*PROBLEM TO SOLVE:* Copy out the data below from the line containing "utilizada para el" to the line containing "justify-content: flex-end ->", both lines included, with all images left out.
++++ DATA RECORDS
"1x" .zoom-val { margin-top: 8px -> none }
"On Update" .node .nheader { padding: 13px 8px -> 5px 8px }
++++++++
++++ DATA RECORDS
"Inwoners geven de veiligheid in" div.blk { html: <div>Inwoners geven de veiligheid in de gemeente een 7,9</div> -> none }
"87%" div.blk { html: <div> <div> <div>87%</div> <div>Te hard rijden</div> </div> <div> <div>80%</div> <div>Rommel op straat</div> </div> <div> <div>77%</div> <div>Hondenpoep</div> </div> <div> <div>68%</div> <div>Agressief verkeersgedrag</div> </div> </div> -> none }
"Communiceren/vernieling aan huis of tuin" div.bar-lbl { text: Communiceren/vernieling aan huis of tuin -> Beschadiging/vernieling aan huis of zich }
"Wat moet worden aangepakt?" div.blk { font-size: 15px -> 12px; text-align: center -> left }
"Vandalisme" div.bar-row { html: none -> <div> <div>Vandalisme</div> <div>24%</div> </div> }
++++++++
++++ DATA RECORDS
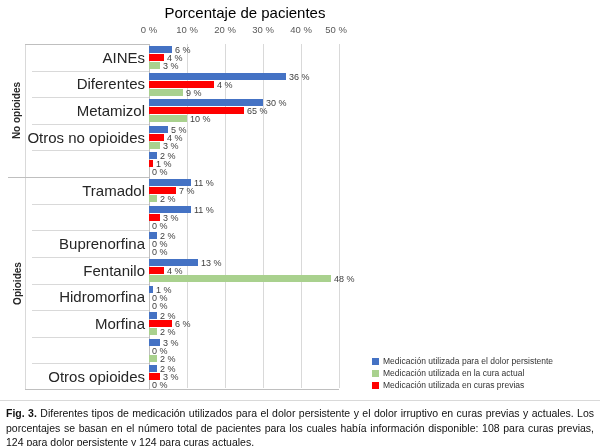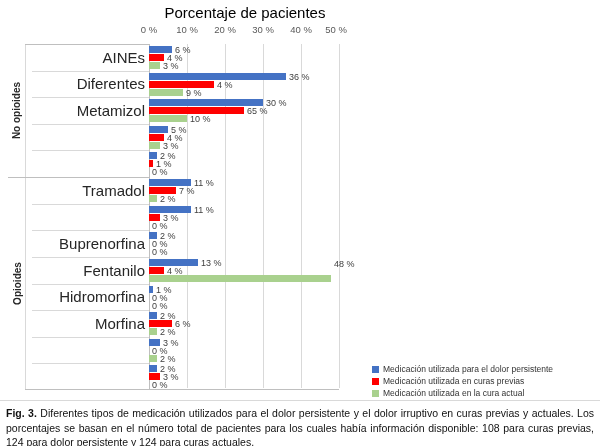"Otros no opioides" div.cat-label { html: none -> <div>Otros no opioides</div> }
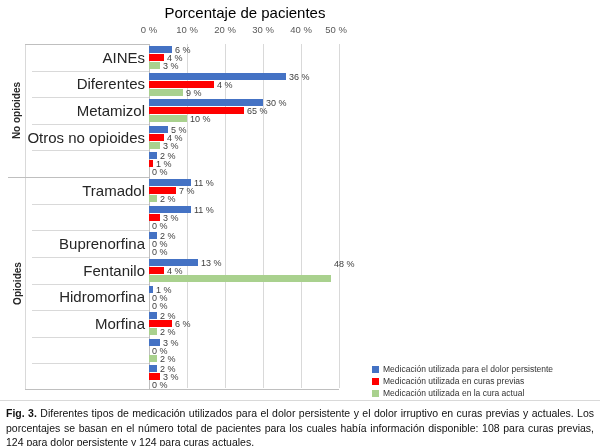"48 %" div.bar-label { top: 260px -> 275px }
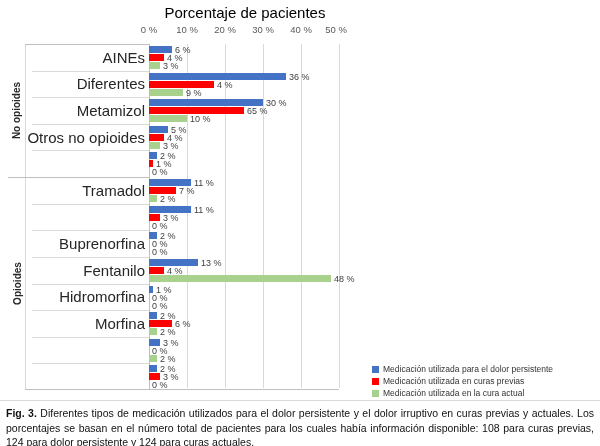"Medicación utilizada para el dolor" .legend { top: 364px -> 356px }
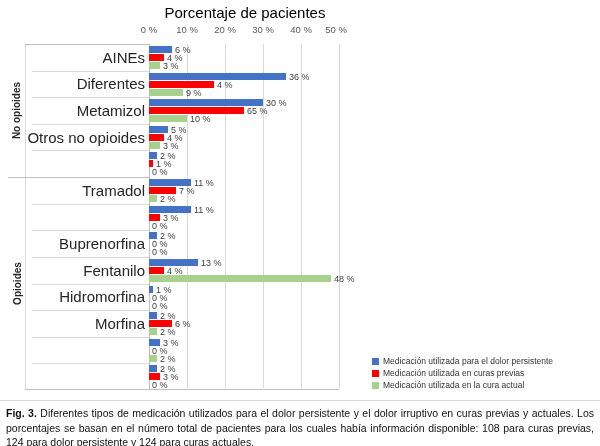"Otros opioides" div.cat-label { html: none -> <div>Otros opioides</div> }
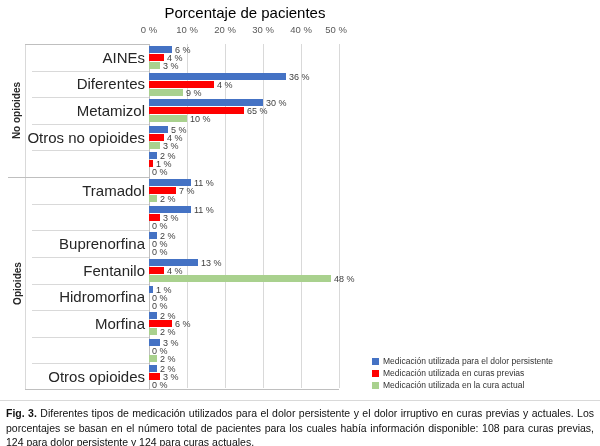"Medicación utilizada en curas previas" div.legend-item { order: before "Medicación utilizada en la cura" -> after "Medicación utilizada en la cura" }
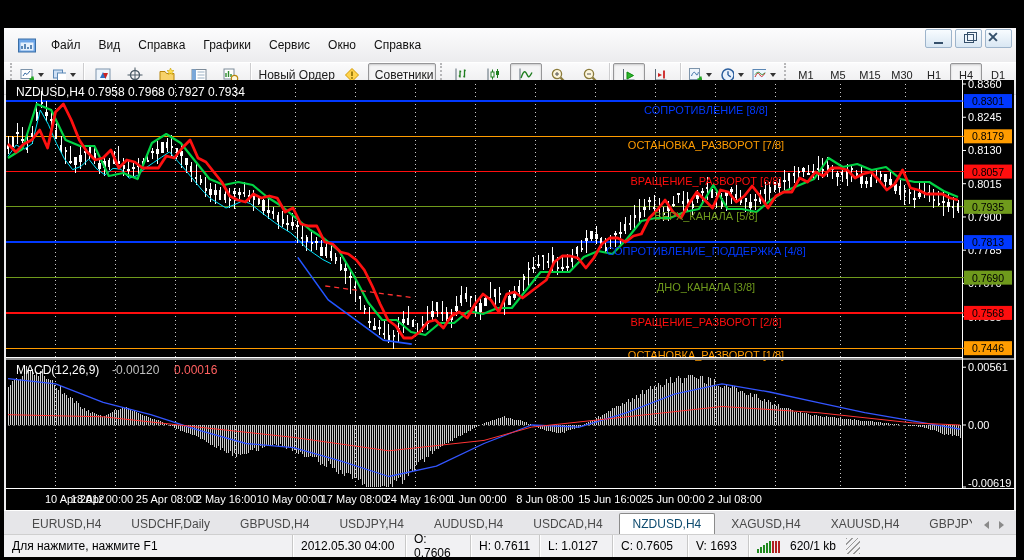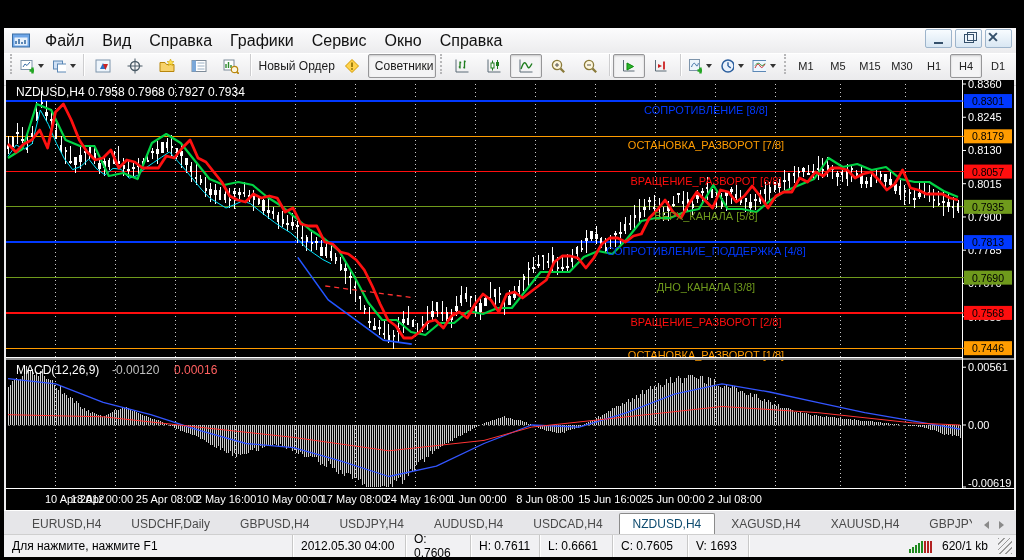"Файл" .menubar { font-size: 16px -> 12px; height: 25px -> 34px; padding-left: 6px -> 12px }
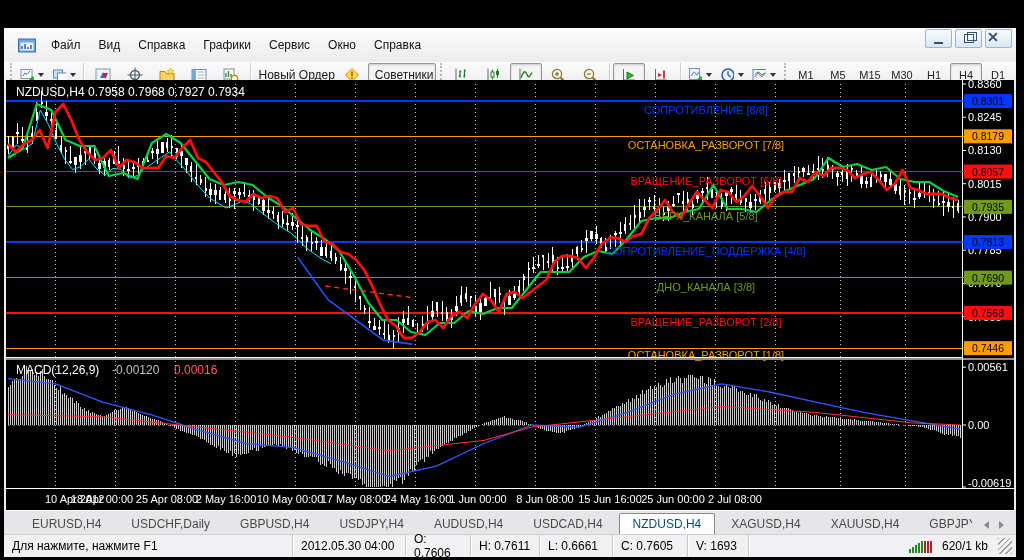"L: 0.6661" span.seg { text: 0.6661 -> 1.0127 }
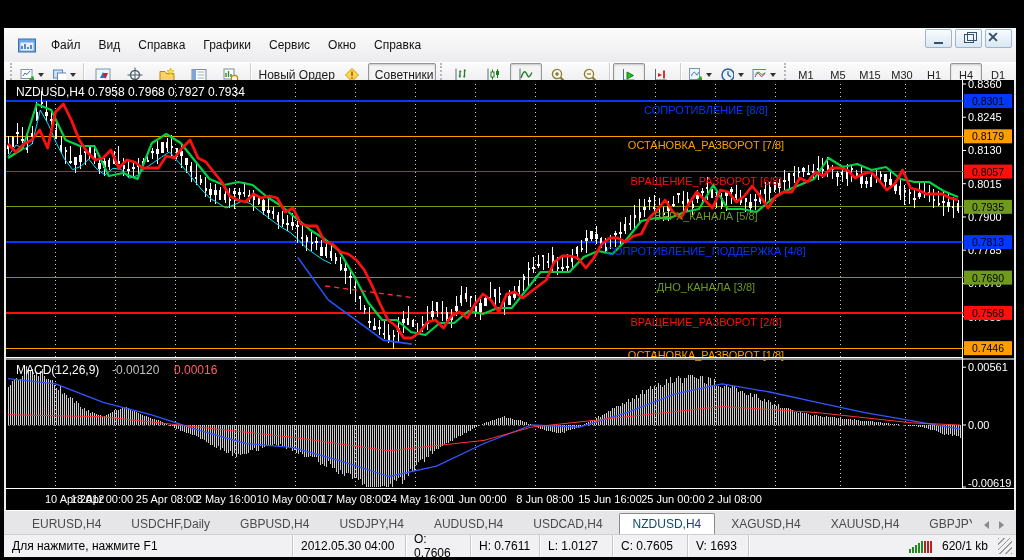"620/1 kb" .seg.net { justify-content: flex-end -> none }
++++++++
*RESPONSE FOR THIS EXERCISE:*
"Medicación utilizada para el dolor" .legend { top: 364px -> 356px }
"Otros opioides" div.cat-label { html: none -> <div>Otros opioides</div> }
"Medicación utilizada en curas previas" div.legend-item { order: before "Medicación utilizada en la cura" -> after "Medicación utilizada en la cura" }
"Файл" .menubar { font-size: 16px -> 12px; height: 25px -> 34px; padding-left: 6px -> 12px }
"L: 0.6661" span.seg { text: 0.6661 -> 1.0127 }
"620/1 kb" .seg.net { justify-content: flex-end -> none }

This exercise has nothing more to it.